What is needed: Return all entries verbatim; skip any pictures.
● ● ● ●
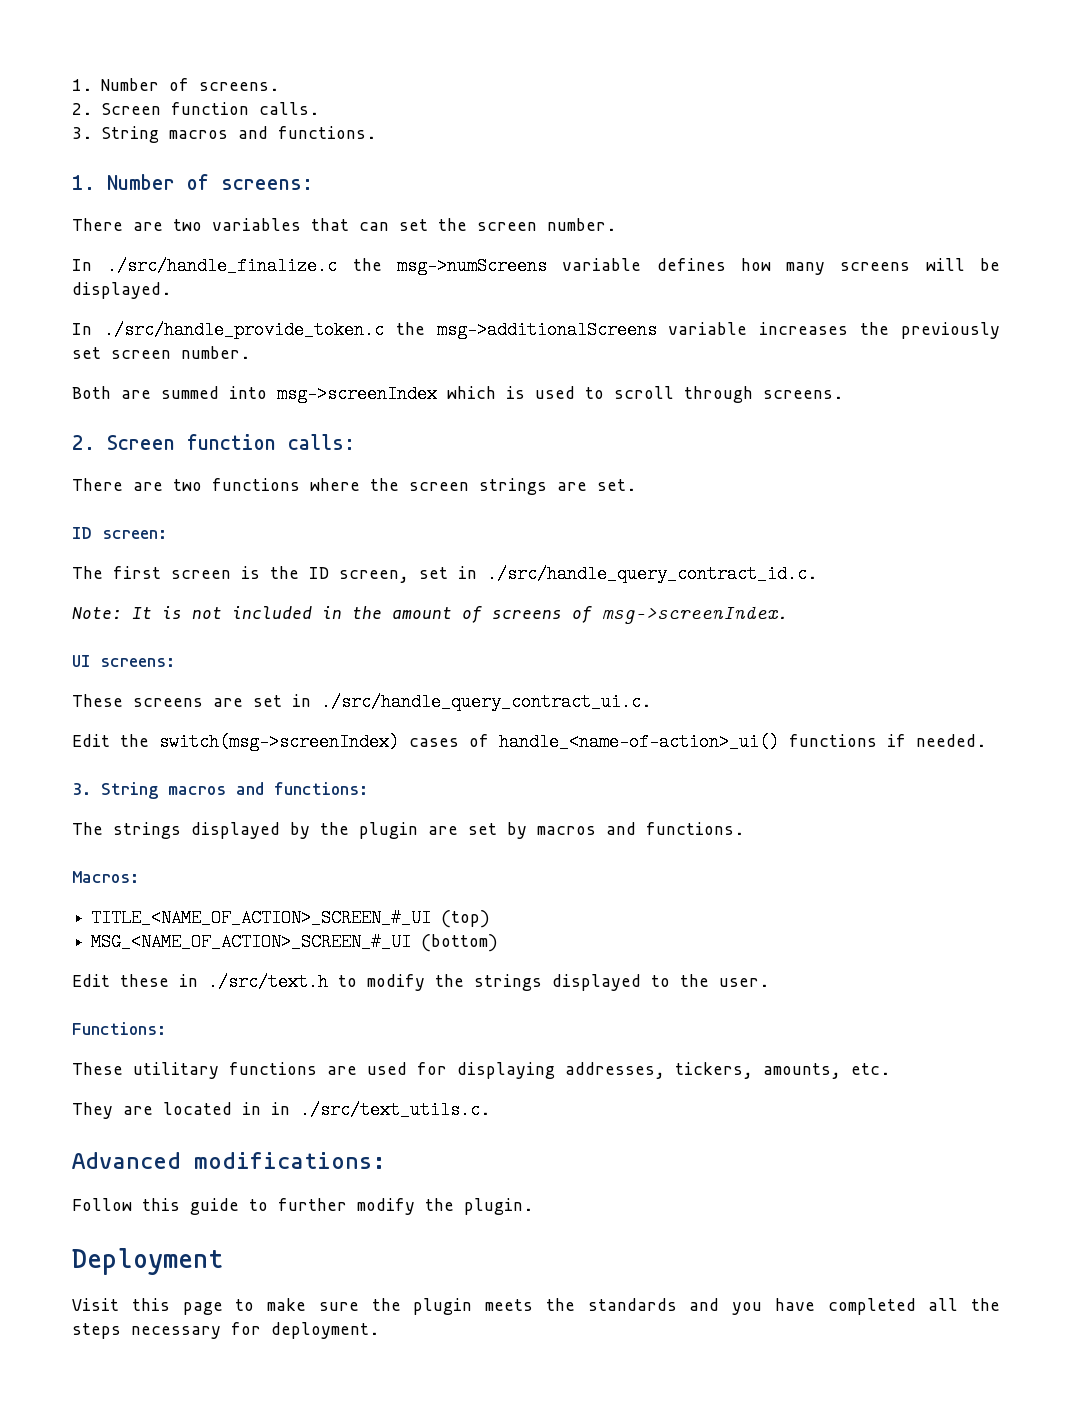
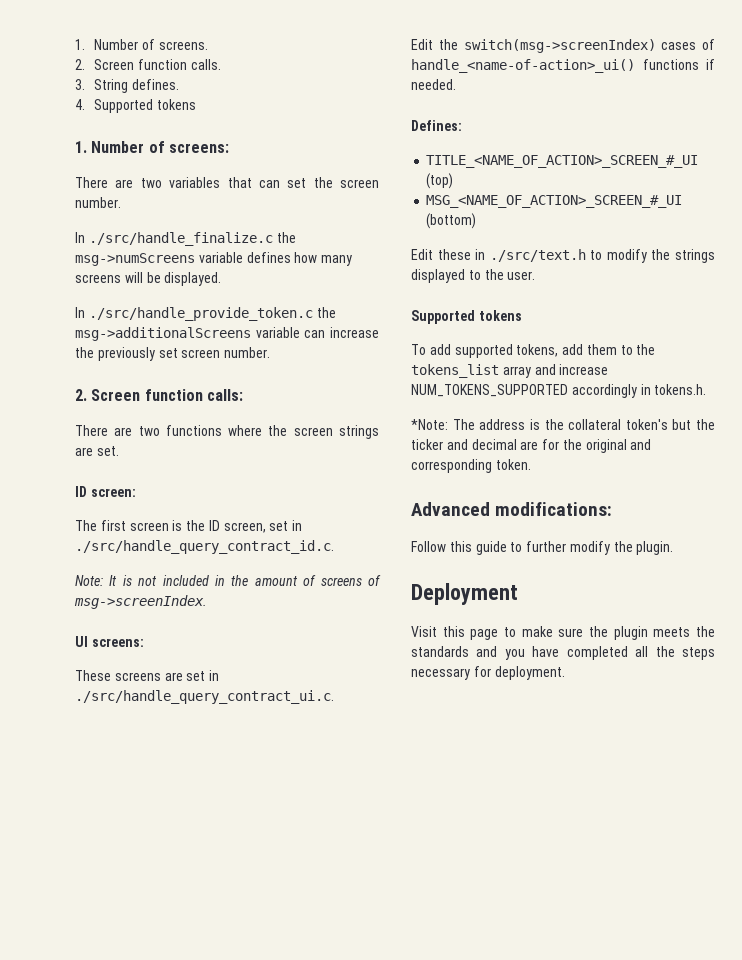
[168,126,376,139] macros and functions. -> [132,79,180,90] [75,99,197,113] defines. // 4. Supported tokens
[759,322,849,335] increases -> [304,327,379,338] can increase
[72,385,843,403] // Both are summed into msg->screenIndex which is used to scroll through screens. -> (271, 352) none
[72,782,368,799] [72,822,744,839] [72,871,139,883] 3. String macros and functions: // The strings displayed by the plugin are set by macros and functions. // Macros: -> [411,120,462,131] Defines:
[72,1022,166,1035] [72,1062,890,1079] [72,1101,490,1119] Functions: // These utilitary functions are used for displaying addresses, tickers, amounts, etc. // They are located in in ./src/text_utils.c. -> [411,310,522,324] [411,344,656,358] [411,364,609,378] [411,384,707,398] [411,419,715,430] [411,439,652,453] [411,459,531,473] Supported tokens // To add supported tokens, add them to the tokens_list array and increase NUM_TOKENS_SUPPORTED accordingly in tokens.h. // *Note: The address is the collateral token's but the ticker and decimal are for the original and corresponding token.

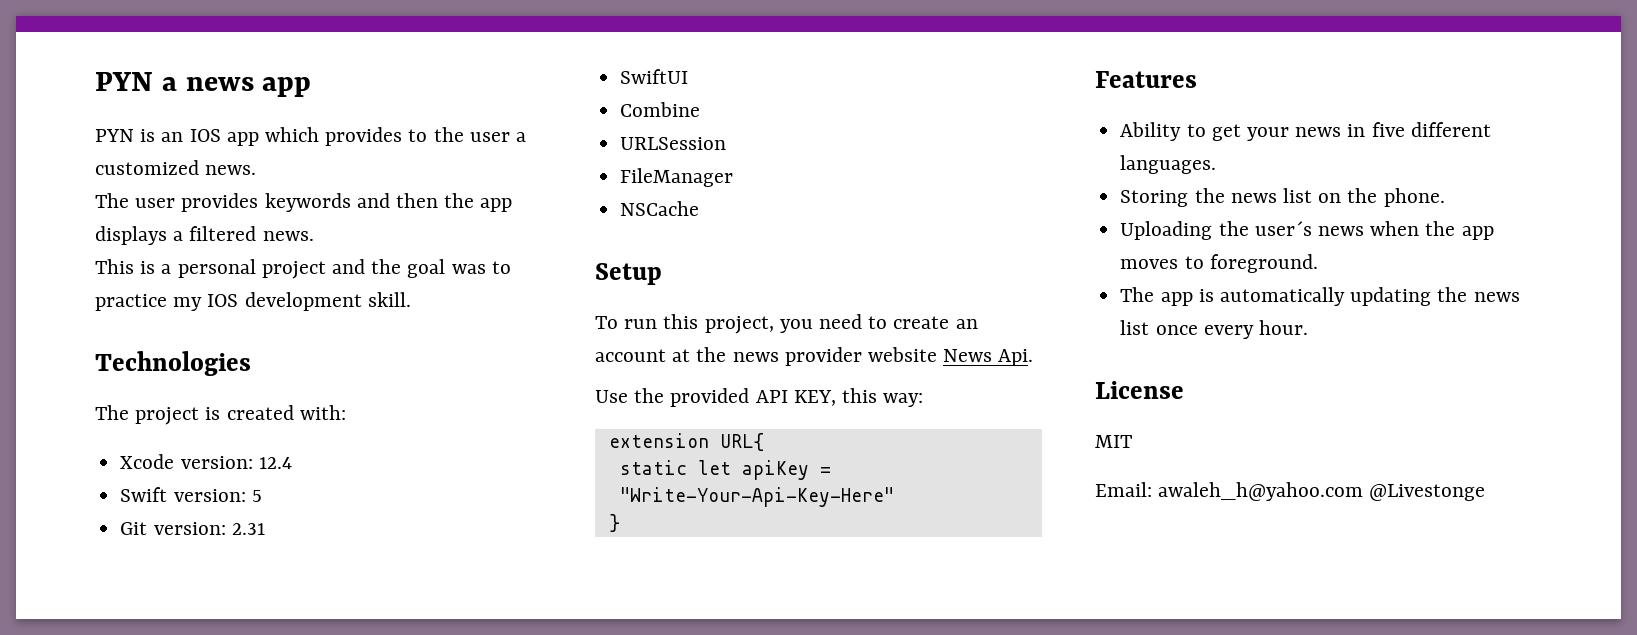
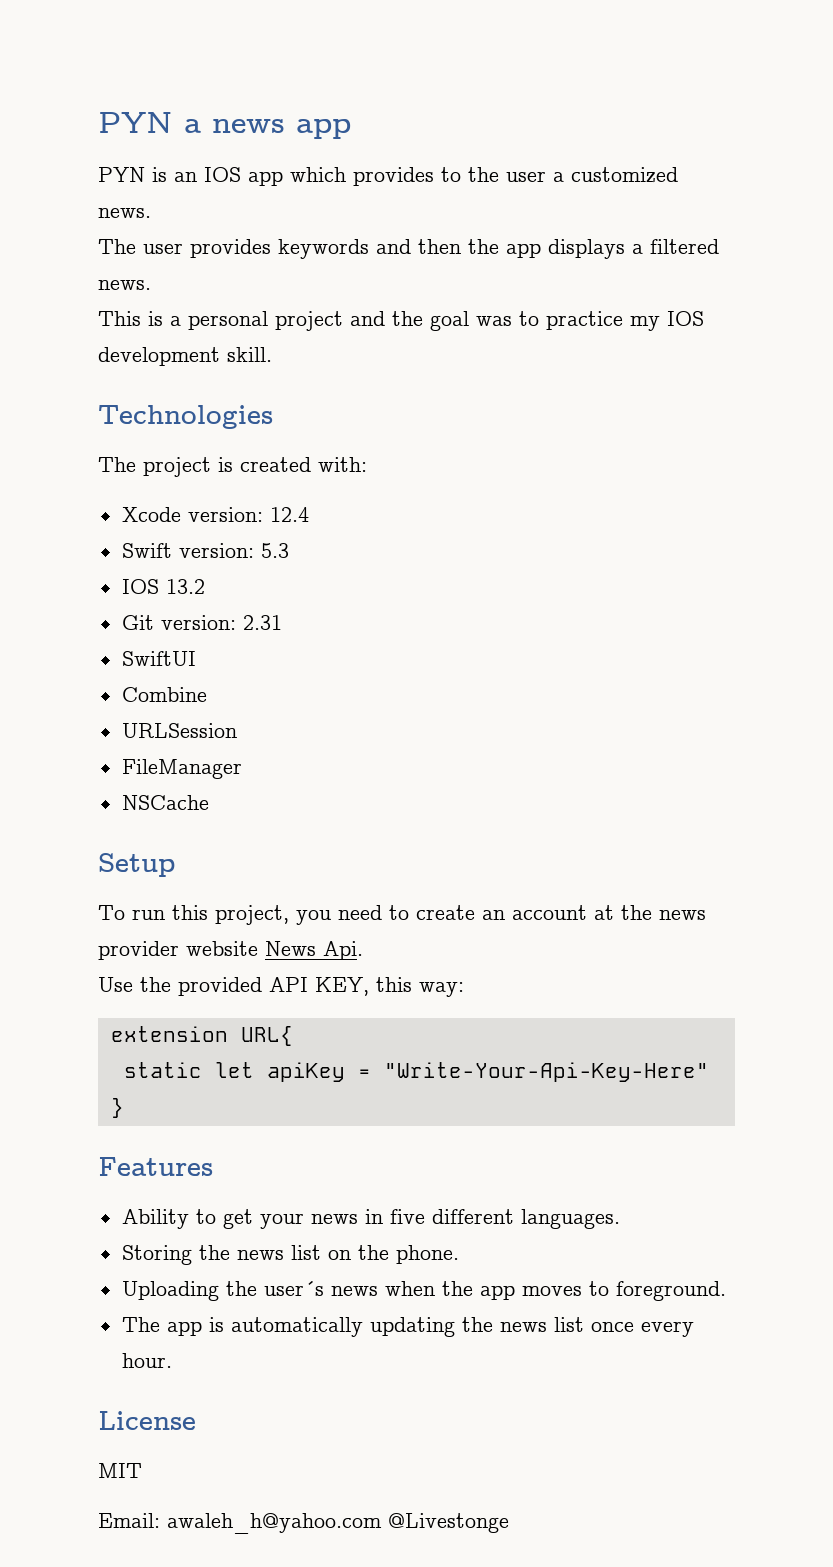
[251,490,262,502] 5 -> [260,543,289,558] [121,579,205,594] 5.3 // IOS 13.2

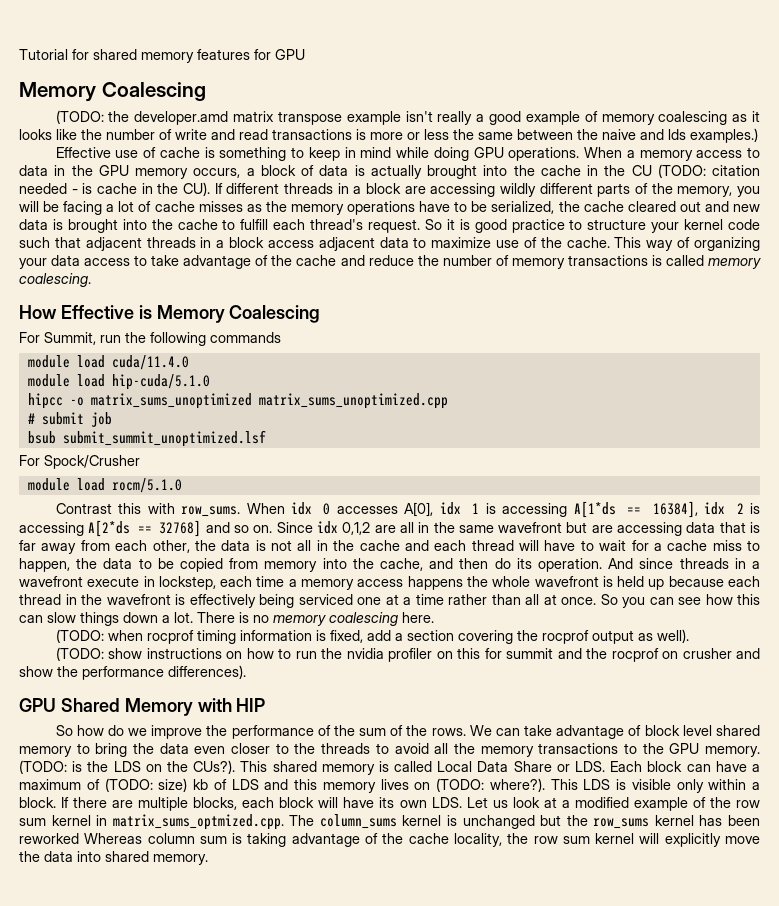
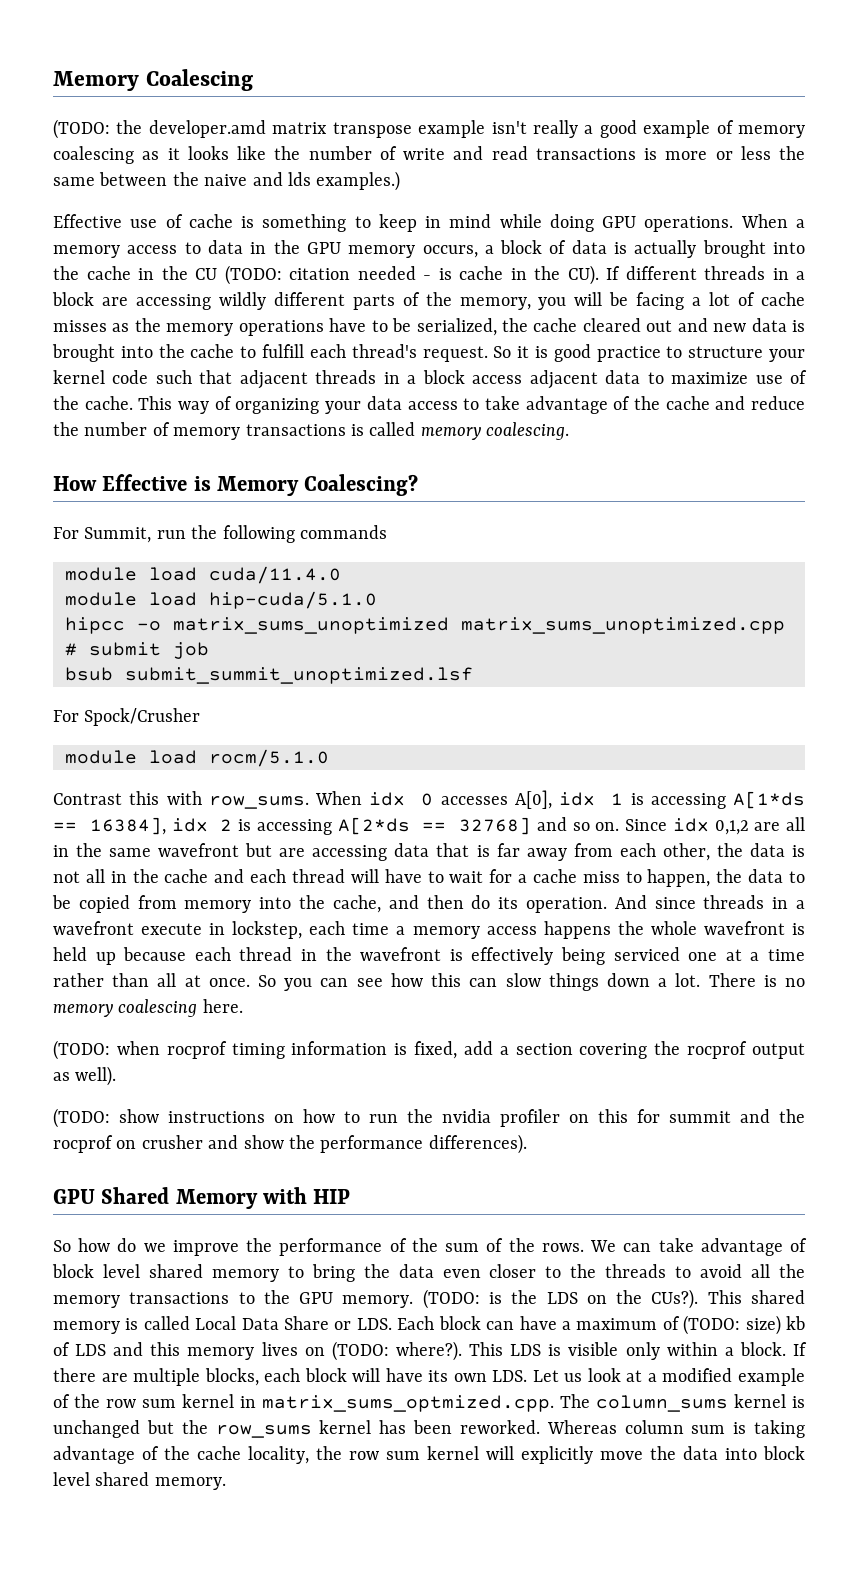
[19,49,305,63] Tutorial for shared memory features for GPU // -> (53, 81) none
[229,305,321,323] Coalescing -> [304,474,419,496] Coalescing?
[19,833,79,844] reworked -> [459,1420,540,1434] reworked.
(101, 856) none -> [763,1446,805,1460] [53,1472,90,1486] block level

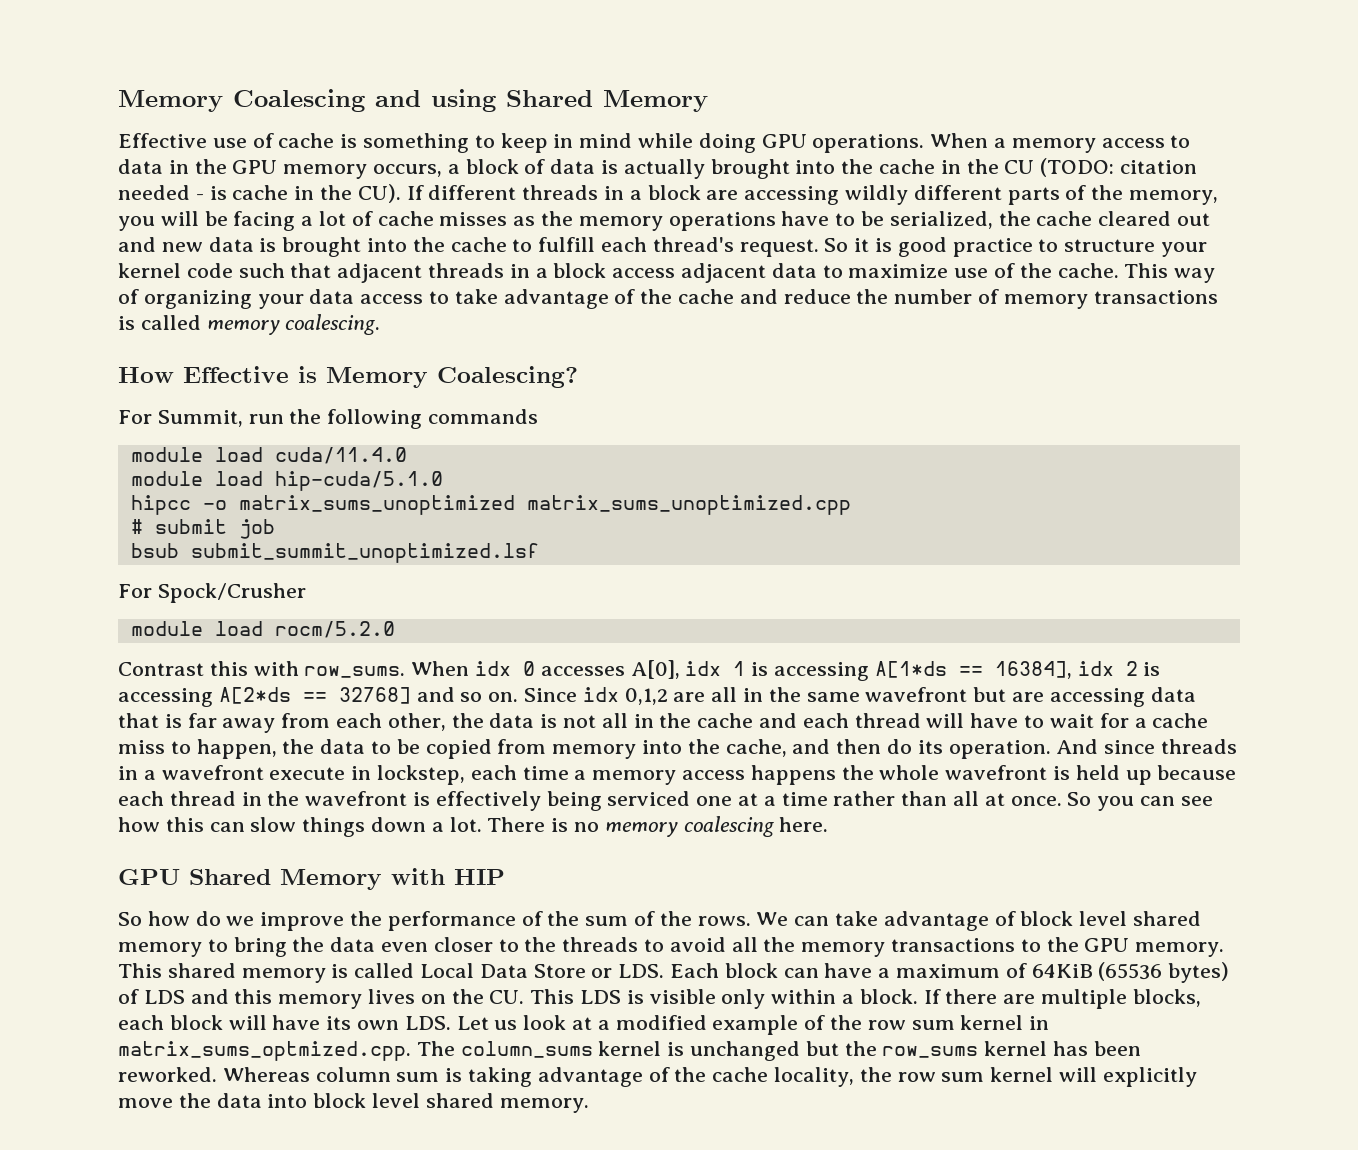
[53,119,805,139] [53,146,805,164] [53,171,401,191] // (TODO: the developer.amd matrix transpose example isn't really a good example of memory coalescing as it looks like the number of write and read transactions is more or less the same between the naive and lds examples.) -> [375,89,708,112] and using Shared Memory
[209,749,329,767] rocm/5.1.0 -> [274,621,395,638] rocm/5.2.0
[53,1040,805,1060] [53,1066,117,1086] [53,1108,805,1128] [53,1134,527,1154] // (TODO: when rocprof timing information is fixed, add a section covering the rocprof output as well). // (TODO: show instructions on how to run the nvidia profiler on this for summit and the rocprof on crusher and show the performance differences). -> (829, 824) none
[422,1289,699,1309] (TODO: is the LDS on the CUs?). -> (1225, 949) none
[284,1316,330,1330] Share -> [533,964,586,978] Store
[683,1315,805,1335] (TODO: size) kb -> [1031,962,1230,983] 64KiB (65536 bytes)
[331,1341,462,1361] (TODO: where?). -> [451,989,525,1004] the CU.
● ● ● ●
Worked solution:
[168,126,376,139] macros and functions. -> [132,79,180,90] [75,99,197,113] defines. // 4. Supported tokens
[759,322,849,335] increases -> [304,327,379,338] can increase
[72,385,843,403] // Both are summed into msg->screenIndex which is used to scroll through screens. -> (271, 352) none
[72,782,368,799] [72,822,744,839] [72,871,139,883] 3. String macros and functions: // The strings displayed by the plugin are set by macros and functions. // Macros: -> [411,120,462,131] Defines:
[72,1022,166,1035] [72,1062,890,1079] [72,1101,490,1119] Functions: // These utilitary functions are used for displaying addresses, tickers, amounts, etc. // They are located in in ./src/text_utils.c. -> [411,310,522,324] [411,344,656,358] [411,364,609,378] [411,384,707,398] [411,419,715,430] [411,439,652,453] [411,459,531,473] Supported tokens // To add supported tokens, add them to the tokens_list array and increase NUM_TOKENS_SUPPORTED accordingly in tokens.h. // *Note: The address is the collateral token's but the ticker and decimal are for the original and corresponding token.

[251,490,262,502] 5 -> [260,543,289,558] [121,579,205,594] 5.3 // IOS 13.2

[19,49,305,63] Tutorial for shared memory features for GPU // -> (53, 81) none
[229,305,321,323] Coalescing -> [304,474,419,496] Coalescing?
[19,833,79,844] reworked -> [459,1420,540,1434] reworked.
(101, 856) none -> [763,1446,805,1460] [53,1472,90,1486] block level

[53,119,805,139] [53,146,805,164] [53,171,401,191] // (TODO: the developer.amd matrix transpose example isn't really a good example of memory coalescing as it looks like the number of write and read transactions is more or less the same between the naive and lds examples.) -> [375,89,708,112] and using Shared Memory
[209,749,329,767] rocm/5.1.0 -> [274,621,395,638] rocm/5.2.0
[53,1040,805,1060] [53,1066,117,1086] [53,1108,805,1128] [53,1134,527,1154] // (TODO: when rocprof timing information is fixed, add a section covering the rocprof output as well). // (TODO: show instructions on how to run the nvidia profiler on this for summit and the rocprof on crusher and show the performance differences). -> (829, 824) none
[422,1289,699,1309] (TODO: is the LDS on the CUs?). -> (1225, 949) none
[284,1316,330,1330] Share -> [533,964,586,978] Store
[683,1315,805,1335] (TODO: size) kb -> [1031,962,1230,983] 64KiB (65536 bytes)
[331,1341,462,1361] (TODO: where?). -> [451,989,525,1004] the CU.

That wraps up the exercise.